111 Views Asked by At

I'm trying to understand entropy and KL divergence. While it makes sense in a simplistic case, such as the case of a coin flip, I struggle wrapping my head around it when it is a more complicated case where the information content is a decimal. I am trying to imagine it in the form of a binary tree, where $$ \log_2\left(\frac{1}{p(x)}\right) $$ is the depth to the leaf of the binary tree. This would give us the number of moves we would have to take to reach the leaf from the root. However, if we have something like: $$ p(x_1) = \frac{7}{8} , p(x_2) = \frac{1}{8} $$ I struggle to visualize the meaning, besides from a functional point of view. How can I interpret that we have $$ \log_2\left(\frac87\right) = 0.193 $$ "bits" of information, is there a way to visualize this, preferably in the style of binary tree codings?

1

There are 1 best solutions below

2
On

Perhaps focusing on the definition of entropy as an expected value may help you.

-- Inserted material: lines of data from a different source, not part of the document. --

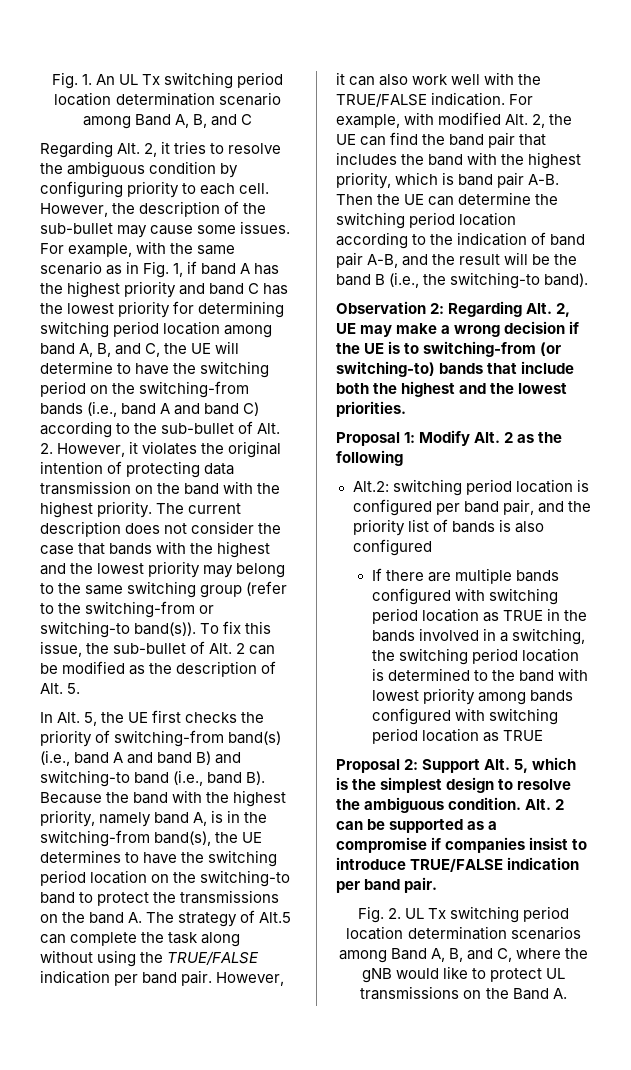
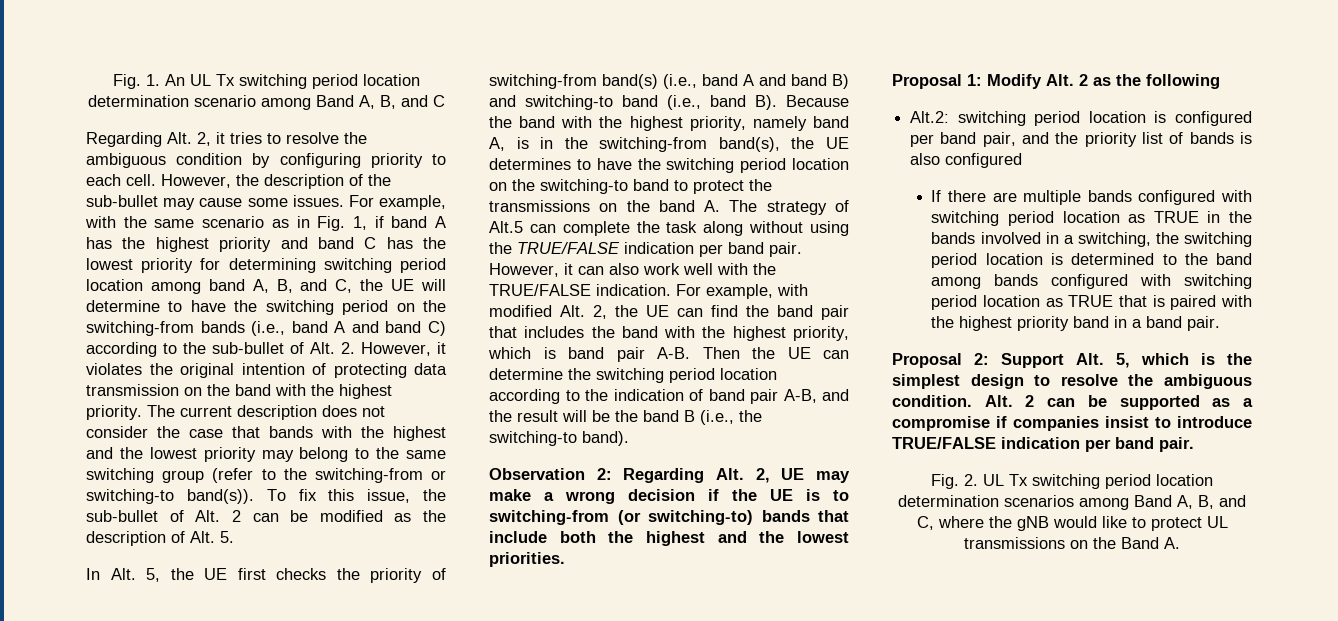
- If there are multiple bands configured with switching period location as TRUE in the bands involved in a switching, the switching period location is determined to the band with lowest priority among bands configured with switching period location as TRUE
+ If there are multiple bands configured with switching period location as TRUE in the bands involved in a switching, the switching period location is determined to the band among bands configured with switching period location as TRUE that is paired with the highest priority band in a band pair.

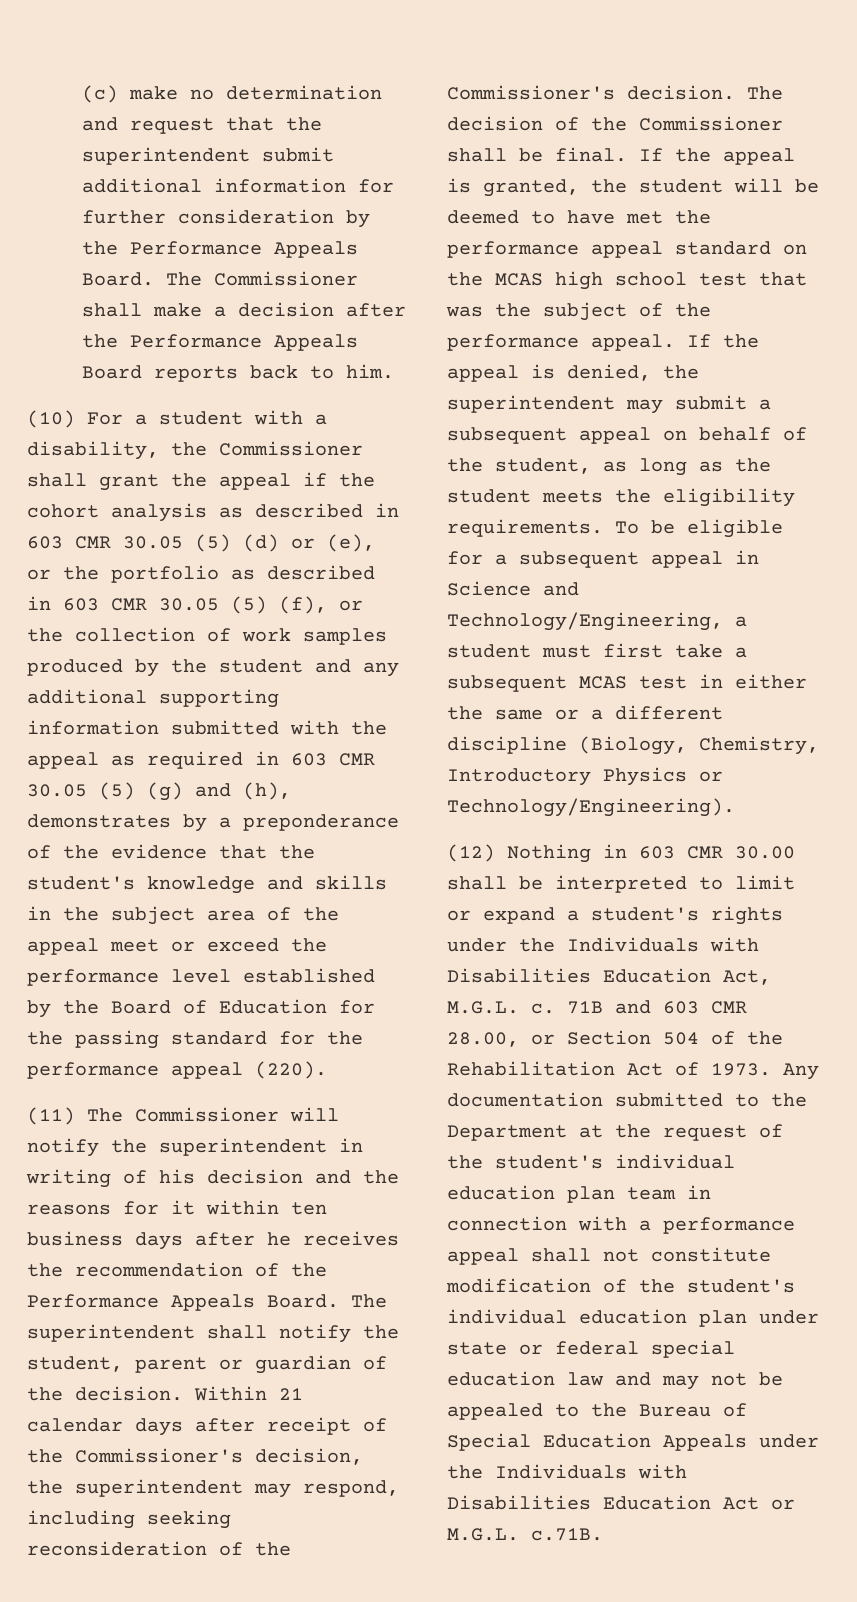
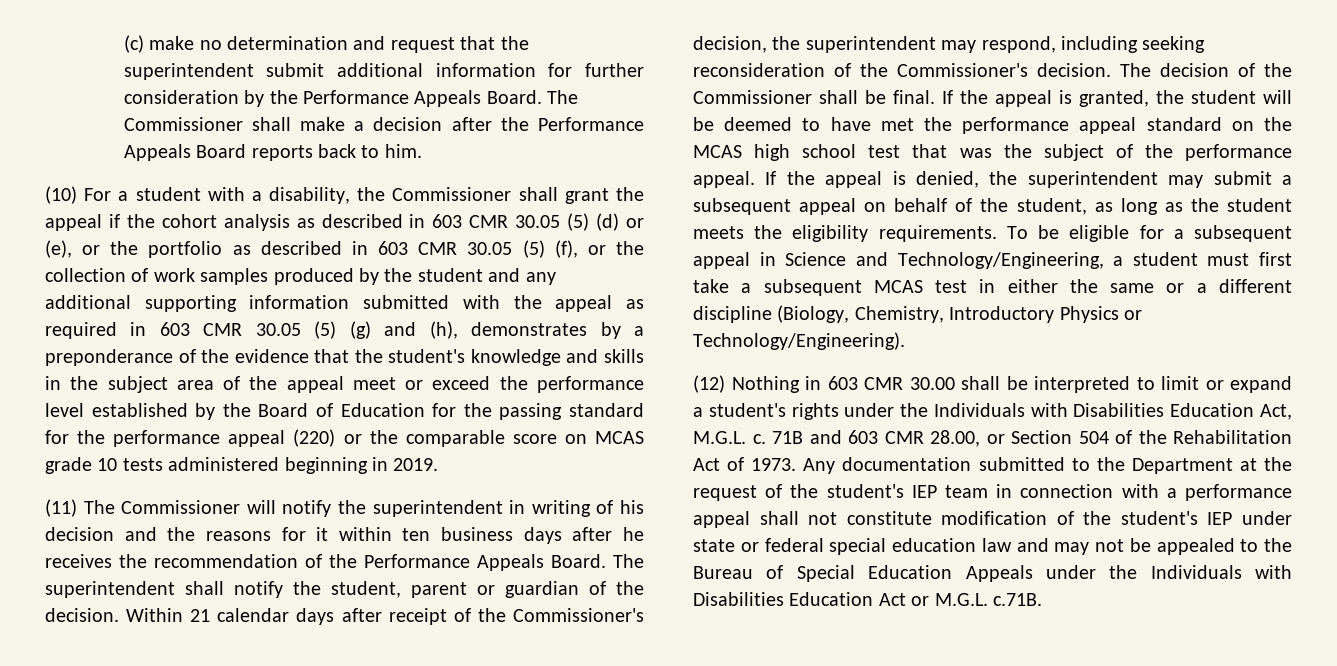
- (10) For a student with a disability, the Commissioner shall grant the appeal if the cohort analysis as described in 603 CMR 30.05 (5) (d) or (e), or the portfolio as described in 603 CMR 30.05 (5) (f), or the collection of work samples produced by the student and any additional supporting information submitted with the appeal as required in 603 CMR 30.05 (5) (g) and (h), demonstrates by a preponderance of the evidence that the student's knowledge and skills in the subject area of the appeal meet or exceed the performance level established by the Board of Education for the passing standard for the performance appeal (220).
+ (10) For a student with a disability, the Commissioner shall grant the appeal if the cohort analysis as described in 603 CMR 30.05 (5) (d) or (e), or the portfolio as described in 603 CMR 30.05 (5) (f), or the collection of work samples produced by the student and any additional supporting information submitted with the appeal as required in 603 CMR 30.05 (5) (g) and (h), demonstrates by a preponderance of the evidence that the student's knowledge and skills in the subject area of the appeal meet or exceed the performance level established by the Board of Education for the passing standard for the performance appeal (220) or the comparable score on MCAS grade 10 tests administered beginning in 2019.
- Any documentation submitted to the Department at the request of the student's individual education plan team in connection with a performance appeal shall not constitute modification of the student's individual education plan under state or federal special education law and may not be appealed to the Bureau of Special Education Appeals under the Individuals with Disabilities Education Act or M.G.L. c.71B.
+ Any documentation submitted to the Department at the request of the student's IEP team in connection with a performance appeal shall not constitute modification of the student's IEP under state or federal special education law and may not be appealed to the Bureau of Special Education Appeals under the Individuals with Disabilities Education Act or M.G.L. c.71B.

Remember that a contiuous random variable (RV) $X$ with a distribution $p(x)$ has an expected value given by $$ \langle X\rangle = \int{x p(x) dx}. $$

By analogy, and referring to the definition of entropy (here I'm using the continuous case), one has that $$ H = \langle -\log(p(x)) \rangle = -\int{p(x)\log(p(x))dx} $$

Now, what's the meaning of this unusual RV, given by -$\langle \log(p(x)) \rangle$? First, note that the minus sign and the log allow us to express $H$ as $$ H = \left\langle \log\left(\frac{1}{p(x)}\right)\right\rangle $$

Look at the expression above and think about the magnitude of $p$ in two extreme cases:

  • A very common event $x$, which roughly leads to $p(x) \approx 1$, and then $\log(1/p(x)) \approx 0$; and
  • A very rare event $x$, which roughly leads to $p(x) \approx 0$, making $\log(1/p(x))$ grow significantly.

Well, think about the amount of information these two extreme cases carry: which one of them are more informative than the other? The common event, which is conceptually ordinary; or the rare event, which by its own definition tells us that something unusual is going to happen?

Conceptually speaking, then, $-\log(p(x))$ may be seen as the amount of information carried by the event $x$. Therefore, $H$ would correspond to the average amount of information carried by the system, since a sum over all events is being performed (the integral sum)